Originally Posted by *philomom* 
Huge no-no.







Tell the dh if he endangers your child like that again, you'll no longer be able to trust him to care for his own child. And tell the shopkeeper to call the police on your dh next time it happens. Tough love!









Really? Wow. And you don't think that's even remotely extreme and blown out of proportion? Telling the shopkeeper to call the cops? Geez.

Quote:


Originally Posted by *earthmama369* 
In a safe area, where I can see my van (like right in front of a plate glass window of a pizza joint), weather permitting, I have locked my van and run in for a minute or two. In this area, I feel comfortable doing that. But I would NEVER leave a car running, keys in the ignition, with my children in the car. God forbid someone try to steal the car, or that my child chooses that minute to figure out how to get out of the carseat buckles for the first time and take the car for a test drive. Both are unlikely to happen, but likely enough that I won't risk it. It's easy enough to lock the car and take the keys with me.

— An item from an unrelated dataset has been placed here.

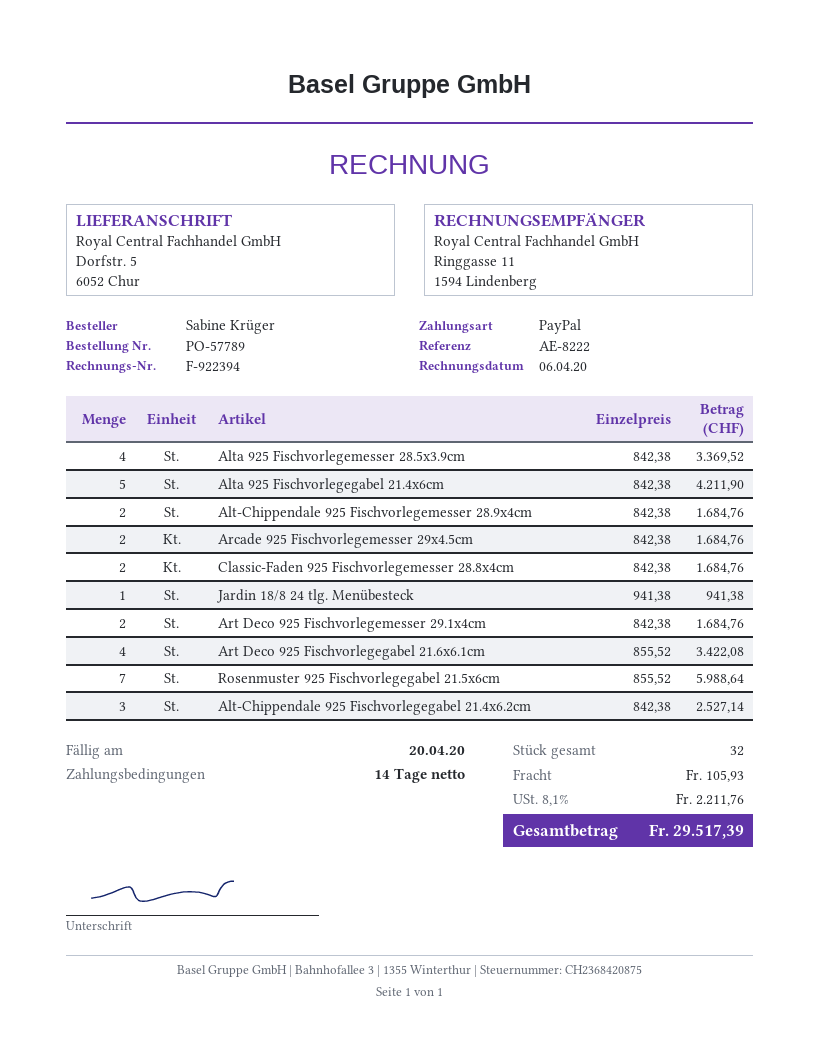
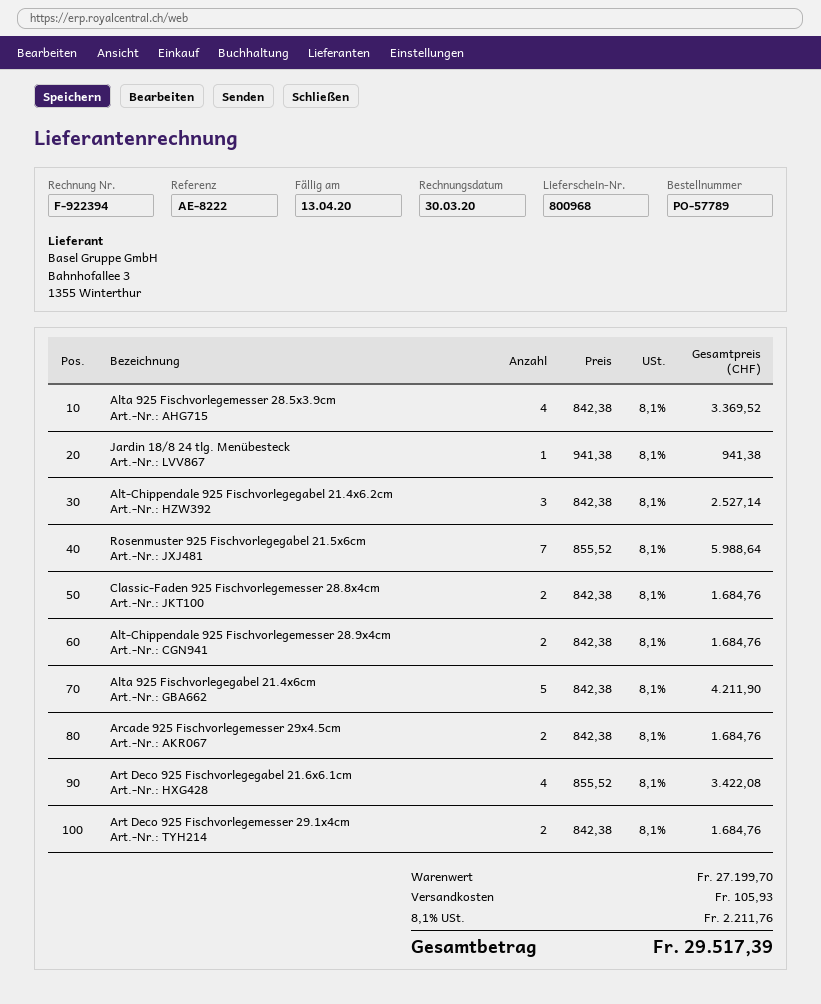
invoice date: 2020-04-06 -> 2020-03-30
due date: 2020-04-20 -> 2020-04-13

This is us too. I have no problem leaving my 2 and 3 year old in the car with the doors locked and the keys in my pocket while I run in to grab a soda/pay for gas, etc. It's a heck of a lot easier than hauling both of them out of car seats, in to coats, in to the store, wrangling both while I grab what I want/need, then back to the car, unlock it (don't have a remote), open both doors, coats off, buckled back in, and THEN get on our way/pump gas.

I've also left my big kids in the car if they don't feel like coming in the store with me while I grab a gallon of milk or something else small and quick, with my eldest (10 in Jan) holding my cell phone and again, the car locked.

To the OP - honestly, if the doors were locked and he could see the vehicle the entire time, I wouldn't vilify the man for letting the kid sleep if the area you live in is safe and not known for car-jackings. I'm sure he loves your son just as much as you do, you know? Can you honestly say you've never done something with your son that could be construed as dangerous, no matter the intention? (FWIW, co-sleeping, baby-wearing and self-feeding can all be construed as potentially dangerous depending on who you ask.)


----------



## Peony (Nov 27, 2003)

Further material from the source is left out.